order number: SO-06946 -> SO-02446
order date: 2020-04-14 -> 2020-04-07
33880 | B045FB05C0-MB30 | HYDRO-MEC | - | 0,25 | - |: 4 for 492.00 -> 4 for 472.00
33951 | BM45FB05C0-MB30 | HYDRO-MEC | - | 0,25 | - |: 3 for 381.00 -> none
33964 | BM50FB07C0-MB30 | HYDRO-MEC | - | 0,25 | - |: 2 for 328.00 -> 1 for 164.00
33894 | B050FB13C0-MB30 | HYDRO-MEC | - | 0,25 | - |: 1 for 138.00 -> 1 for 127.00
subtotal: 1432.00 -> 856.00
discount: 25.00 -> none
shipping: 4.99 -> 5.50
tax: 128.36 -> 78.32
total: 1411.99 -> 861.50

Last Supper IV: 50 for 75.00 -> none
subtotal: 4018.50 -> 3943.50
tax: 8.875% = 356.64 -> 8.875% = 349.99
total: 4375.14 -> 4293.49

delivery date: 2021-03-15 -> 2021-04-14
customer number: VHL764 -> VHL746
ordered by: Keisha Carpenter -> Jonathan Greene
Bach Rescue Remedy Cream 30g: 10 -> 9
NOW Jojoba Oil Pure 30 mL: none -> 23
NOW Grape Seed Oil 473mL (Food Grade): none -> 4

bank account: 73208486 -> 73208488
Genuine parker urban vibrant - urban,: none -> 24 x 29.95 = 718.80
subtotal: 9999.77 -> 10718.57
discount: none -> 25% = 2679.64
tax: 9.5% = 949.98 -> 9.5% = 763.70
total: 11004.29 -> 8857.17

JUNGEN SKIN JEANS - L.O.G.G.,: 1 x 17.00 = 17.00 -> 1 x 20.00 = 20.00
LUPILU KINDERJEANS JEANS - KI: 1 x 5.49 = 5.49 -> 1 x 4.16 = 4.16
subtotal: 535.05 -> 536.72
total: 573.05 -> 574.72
***
Quote each line above in full, word for word.

- _TASK OUTPUT_:
order number: SO-06946 -> SO-02446
order date: 2020-04-14 -> 2020-04-07
33880 | B045FB05C0-MB30 | HYDRO-MEC | - | 0,25 | - |: 4 for 492.00 -> 4 for 472.00
33951 | BM45FB05C0-MB30 | HYDRO-MEC | - | 0,25 | - |: 3 for 381.00 -> none
33964 | BM50FB07C0-MB30 | HYDRO-MEC | - | 0,25 | - |: 2 for 328.00 -> 1 for 164.00
33894 | B050FB13C0-MB30 | HYDRO-MEC | - | 0,25 | - |: 1 for 138.00 -> 1 for 127.00
subtotal: 1432.00 -> 856.00
discount: 25.00 -> none
shipping: 4.99 -> 5.50
tax: 128.36 -> 78.32
total: 1411.99 -> 861.50

Last Supper IV: 50 for 75.00 -> none
subtotal: 4018.50 -> 3943.50
tax: 8.875% = 356.64 -> 8.875% = 349.99
total: 4375.14 -> 4293.49

delivery date: 2021-03-15 -> 2021-04-14
customer number: VHL764 -> VHL746
ordered by: Keisha Carpenter -> Jonathan Greene
Bach Rescue Remedy Cream 30g: 10 -> 9
NOW Jojoba Oil Pure 30 mL: none -> 23
NOW Grape Seed Oil 473mL (Food Grade): none -> 4

bank account: 73208486 -> 73208488
Genuine parker urban vibrant - urban,: none -> 24 x 29.95 = 718.80
subtotal: 9999.77 -> 10718.57
discount: none -> 25% = 2679.64
tax: 9.5% = 949.98 -> 9.5% = 763.70
total: 11004.29 -> 8857.17

JUNGEN SKIN JEANS - L.O.G.G.,: 1 x 17.00 = 17.00 -> 1 x 20.00 = 20.00
LUPILU KINDERJEANS JEANS - KI: 1 x 5.49 = 5.49 -> 1 x 4.16 = 4.16
subtotal: 535.05 -> 536.72
total: 573.05 -> 574.72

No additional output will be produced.